On two separate occasions since the last RBA board meeting on August 5, senior bank executives have said publicly that that they saw no reason why the banks couldn’t cut interest rates, if rate were cut by the central bank. Two of the most senior executives in the bank, including deputy governor, Ric Battellino, said that funding costs had been falling and the credit crunch pressures were being eased. They made it clear there was ample room for the banks to cut.
Indeed Assistant Governor Phil Lowe pointed out in a speech last month that:
In the meantime, the extent to which banks are able to increase their borrowing rates is constrained both by competition amongst themselves, and the fact that higher margins make it more likely that lenders funding through the securitisation markets will again find it profitable to make housing loans. A widening of margins also risks raising the ire of the public.
Added to this was the pressures placed on the ANZ by the poor decisions involving Opes Prime and other margin brokers, and in the case of the NAB, the shock $1 billion in losses on write-downs on CDOs. A good example of divide and conquer, using the weak point of NAB and ANZ, their poor standing, as leverage points. They folded, quickly.
The RBA’s comments (and no doubt its off the record chats with the banks) was an example of the power all regulators have to change the behaviour of those they regulate. The more profitable Commonwealth, Westpac and St George (which is now in a Westpac ‘sphere of influence’ pending their proposed merger) wouldn’t commit.
Well, yesterday afternoon, the haste of the big four was almost indecent. St George followed with a twist of its own. The ANZ Bank almost pre-empted the Reserve Bank’s rate cut, so eager was it to get the news out that it was the first cab off the rate cutting ranks.
The RBA posted its decision and statement from Governor, Glenn Stevens at 2.30 pm on its website, there were stories on the wires a fraction after 2.30 pm announcing that the ANZ was first. By 2.35pm the NAB’s cut had been announced, with the seemingly recalcitrant CBA and Westpac splitting them.
The 33% owned CBA affiliate Aussie Home Loans was there or thereabouts with its announcement and there was a steady stream of comments and cuts until well past 3 pm.
However the banks are still running a top up margin of 0.55% because of the impact of the credit crunch, although much of that increase has dissipated for our banks in the past month. Getting rid of that premium and bringing variable mortgage rates more directly into line with the RBA’s cash rate will take longer and be a much tougher ask.

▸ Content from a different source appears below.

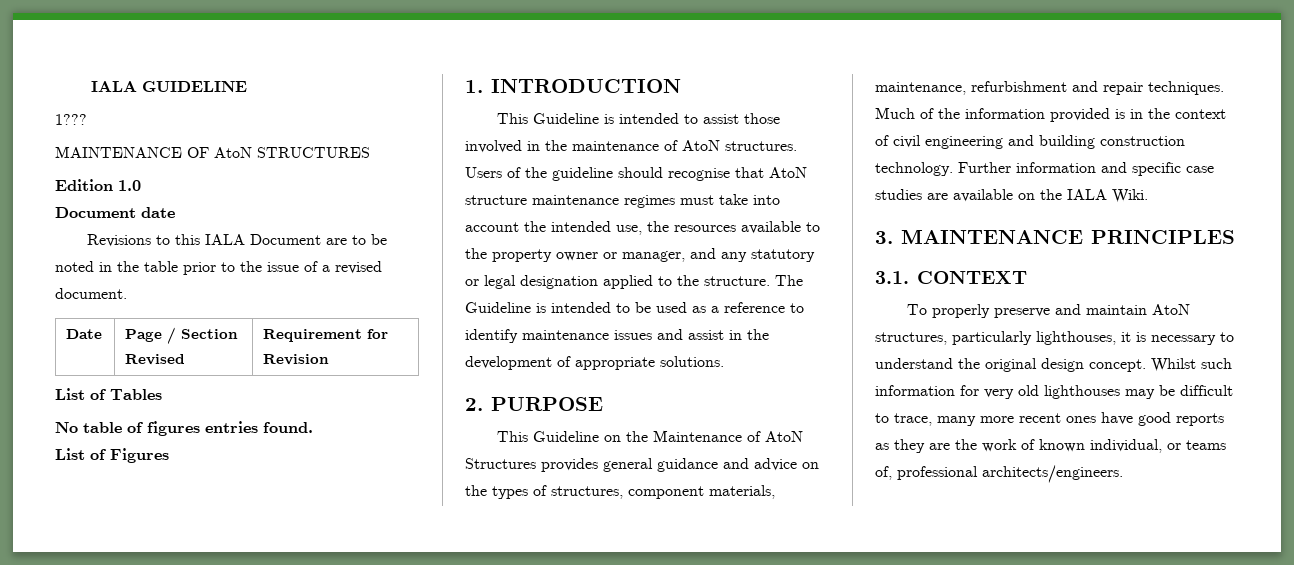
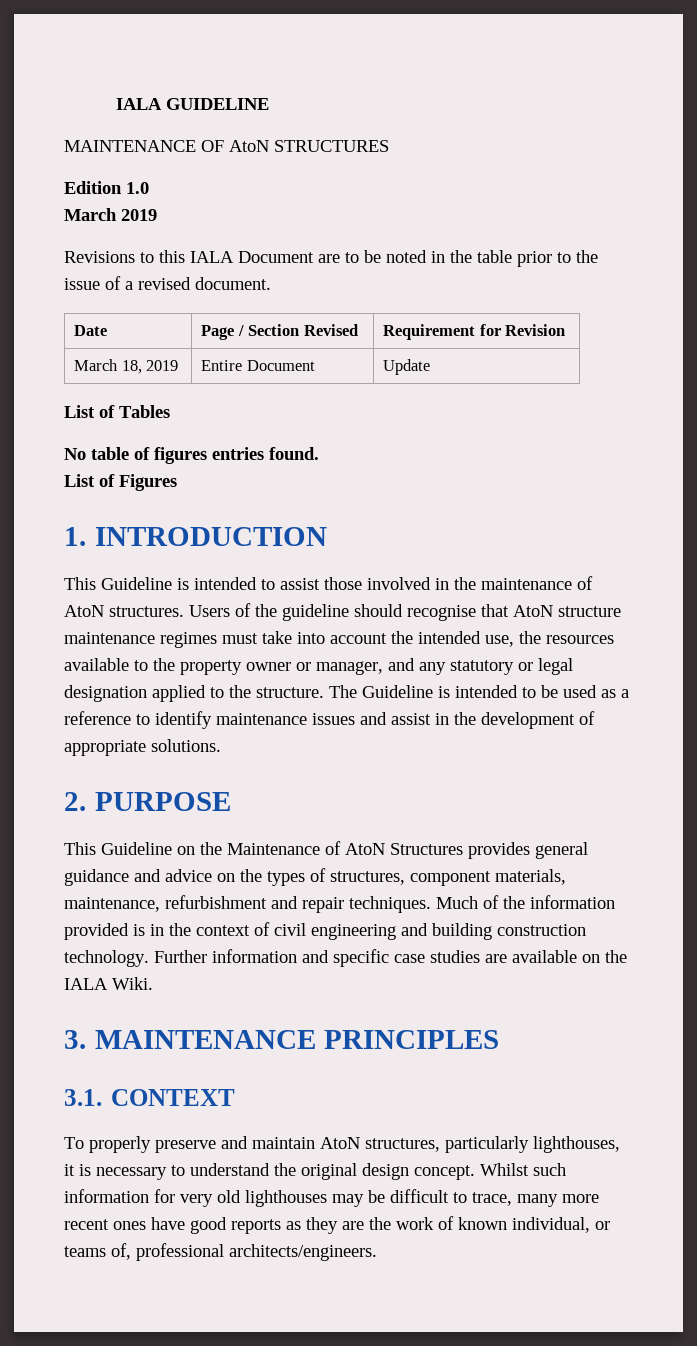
- 1???
- Document date
+ March 2019
+ March 18, 2019 | Entire Document | Update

But don’t expect Aussie Loans to be too aggressive, it wouldn’t do to show up someone who has just paid a heap of money for that one third stake, while we should expects the reawakening Westpac subsidiary, Rams, to lead the way with some aggressive cuts either.
But if the RBA thinks interest rates should be lower, it will cut them until the banks get the point. They already understand that, but there will come a time when getting rid of the extra half a percent or more, becomes a major issue.
And just when the cartel thought they’d fallen very nicely into line, along came St George with a larger than expected 0.30% rate cut. But hey, it’s all cool because the would-be partner of Westpac actually lifted its rates by far more than the 0.55% average of the majors, on top of the RBA’s four rate rises from last August. So St George has merely brought its variable rates closer to those of its four larger peers.
Now for the RBA to find some way of injecting competition into banking, again.